One of the wasps, a really tiny creature called Diplolepis rasae, lays its eggs in the young leaf-buds of wild roses. These provoke the growth of the "robin's pincushion", a ball of reddish, mossy fronds an inch or more across. A similar structure on another scale is the twiggy "witches' broom" of birch trees. This is also a gall formation, but one usually prompted by parasitic mites.

There are scores of different kinds of galls caused by a wide range of organisms, and the oak tree puts up with the biggest variety, sprouting anywhere from its crown to its roots. Most of them do the tree no harm, but Ireland has recently been invaded by a newcomer among the gall wasps, Andricus quercuscalcis, which changes the structure of acorns. Sometimes its hard gall smothers them completely, a sight to fill any oak-lover with dismay.

The "knopper gall" wasp, as it's known, reached Britain from the Continent around the middle of the century and attacked the acorns of the pendunculate oak, Quercus robur. Actually, with the complicated reproduction cycle so typical of gall wasps, it needs a second oak species - the Turkey oak, Quercus cerris - to carry alternate generations in smaller galls on its male catkins in spring.

The wasp was probably limited originally to eastern Europe. where the two oaks overlap naturally. Turkey oak was brought into Britain as an ornamental tree in 1735 and now grows in parks and big gardens in both islands. It took the little wasp some time to follow, but, tree by tree, it did so.

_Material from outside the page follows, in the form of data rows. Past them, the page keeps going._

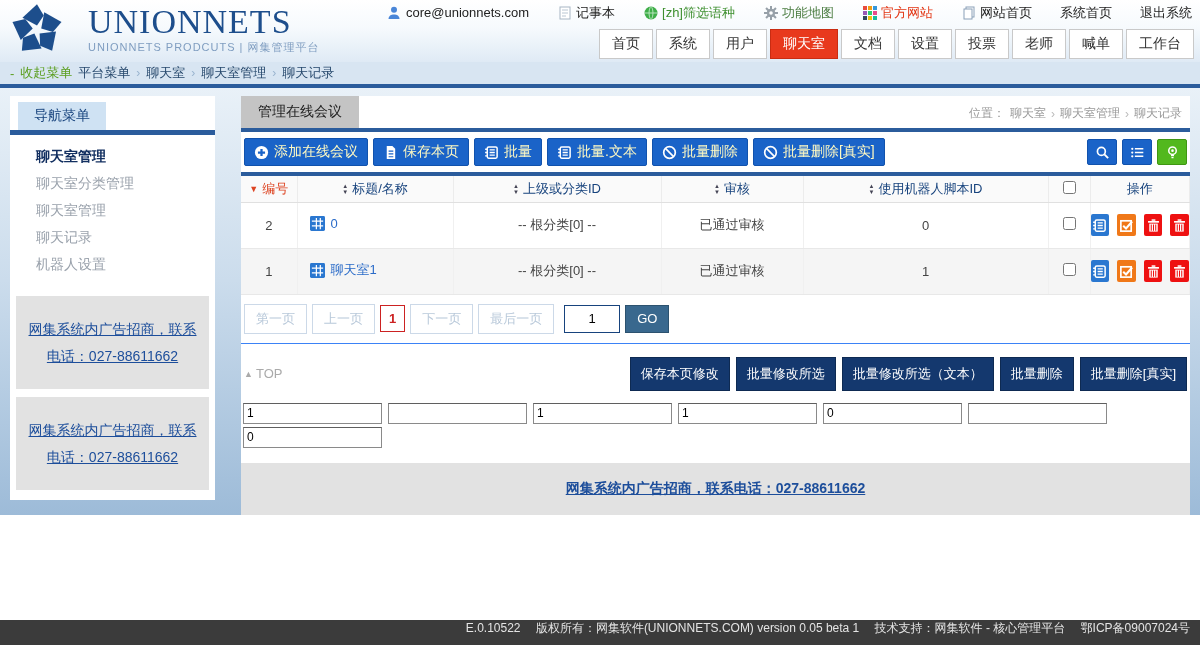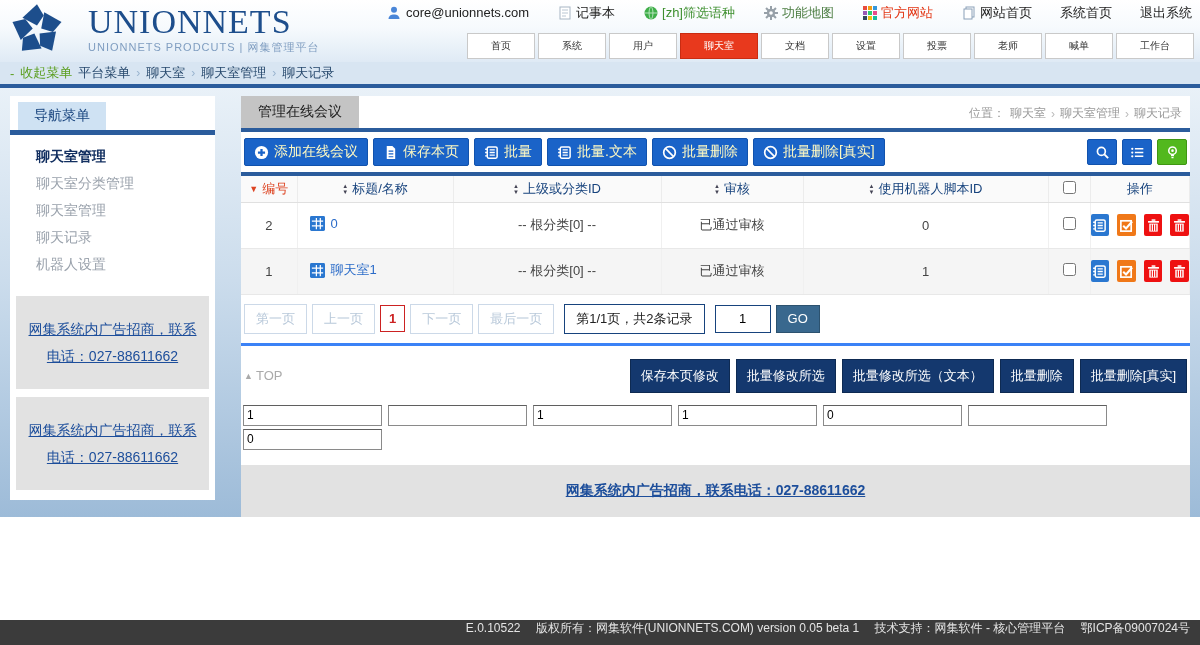--- a/index.html
+++ b/index.html
@@ -15,21 +15,21 @@
   .logo-mark { width:62px; height:56px; }
   .logo-txt { margin-left:20px; }
   .logo-title { font-family:"Liberation Serif","DejaVu Serif",serif; font-size:34px; color:#1d4e8c; letter-spacing:1px; line-height:34px; }
   .logo-sub { font-size:11px; color:#7f9dc0; letter-spacing:1px; margin-top:1px; }
   .top-links { position:absolute; right:8px; top:4px; display:flex; align-items:center; gap:28px; font-size:13px; color:#222; }
   .top-links a { text-decoration:none; color:#222; display:flex; align-items:center; gap:3px; cursor:pointer; }
   .top-links .green { color:#3d8f2e; }
   .top-links .red { color:#e23513; }
   .ic16 { width:16px; height:16px; display:inline-block; vertical-align:middle; }
   .nav-tabs { position:absolute; right:6px; bottom:3px; display:flex; gap:3px; }
-  .nav-tab { background:#fff; border:1px solid #c9c9c9; color:#333; font-size:10px; padding:5px 23px; cursor:pointer; }
+  .nav-tab { background:#fff; border:1px solid #c9c9c9; color:#333; font-size:14px; padding:5px 12px; cursor:pointer; }
   .nav-tab.active { background:#e8391d; border-color:#c92c12; color:#fff; }
   
   .crumbbar { height:26px; flex:0 0 auto; background:#d8e5f2; border-bottom:4px solid #2b5c9c;
     display:flex; align-items:center; padding:0 10px; font-size:13px; gap:6px; }
   .crumbbar .collapse { color:#5a9e1e; cursor:pointer; }
   .crumbbar .root { color:#27496d; cursor:pointer; }
   .crumbbar .sep { color:#9ab4cf; font-size:12px; }
   .crumbbar .item { color:#27496d; cursor:pointer; }
   
   .page { flex:0 0 400px; display:flex; padding:8px 10px 0 10px;
@@ -68,21 +68,21 @@
   .sort-down { color:#d42; font-size:9px; }
   .grid td { height:46px; text-align:center; font-size:13px; color:#444;
     border-bottom:1px solid #e8e8e8; border-right:1px solid #f0f0f0; }
   .grid tr.alt td { background:#f5f5f5; }
   .grid td.title-cell { text-align:left; padding-left:12px; }
   .title-link { color:#2a6bc8; text-decoration:none; display:inline-flex; align-items:center; gap:6px; cursor:pointer; }
   .ops { display:flex; justify-content:center; gap:8px; }
   .op { width:22px; height:22px; border-radius:2px; display:flex; align-items:center; justify-content:center; cursor:pointer; }
   .op.blue { background:#2a77d0; } .op.orange { background:#f07818; } .op.red { background:#ee1111; }
   
-  .pager { display:flex; align-items:center; gap:5px; padding:9px 3px; border-bottom:3px solid #3b82f6; }
+  .pager { display:flex; align-items:center; gap:5px; padding:9px 3px; border-bottom:1px solid #3b82f6; }
   .pg { font-size:13px; padding:5px 11px; border:1px solid #ccd9e8; color:#b9c9da; background:#fff; cursor:default; }
   .pg.cur { border-color:#cc2222; color:#cc2222; font-weight:bold; padding:5px 8px; cursor:pointer; }
   .pg-info { font-size:13px; padding:5px 11px; border:1px solid #17437d; color:#222; margin-left:5px; }
   .pg-input { width:56px; height:28px; border:1px solid #17437d; text-align:center; font-size:13px; margin-left:5px; }
   .pg-go { height:28px; background:#39688e; border:1px solid #2c526f; color:#fff; font-size:13px; padding:0 11px; cursor:pointer; }
   
   .actions { display:flex; align-items:center; margin-top:13px; padding:0 3px; }
   .top-link { color:#aaa; font-size:13px; display:flex; align-items:center; gap:3px; cursor:pointer; }
   .top-link .tri { font-size:9px; }
   .act-sp { flex:1; }
@@ -474,21 +474,20 @@
         </tr>
       </tbody>
     </table>
 
     <div class="pager">
       <span class="pg">第一页</span>
       <span class="pg">上一页</span>
       <span class="pg cur">1</span>
       <span class="pg">下一页</span>
       <span class="pg">最后一页</span>
-      <span class="pg-info">第1/1页，共2条记录</span>
       <input class="pg-input" value="1" style="">
       <button class="pg-go">GO</button>
     </div>
 
     <div class="actions">
       <span class="top-link">
         <span class="tri">▲</span>
         <span>TOP</span>
       </span>
       <span class="act-sp"></span>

Entomologists at the Imperial College, London, are studying the ecology and population genetics of insects invading Britain. Five years ago, one team was focused especially on Andricus quercuscalcis, tracking its spread through Europe and identifying the natural enemies - mostly parasites - that are attacking the wasp in Britain. They wrote to the National Botanic Gardens at Glasnevin: have you seen these knopper galls in Ireland?

Dr Charles Nelson, then the gardens' taxonomist, went out to inspect Glasnevin's closely-planted oaks and came back to fax London: "Alas, the wasp is here." Later, he confirmed a massive infestation of the Quercus robur oaks in the Phoenix Park, with more in Dublin's Marley Park and in gardens in Dunboyne and elsewhere.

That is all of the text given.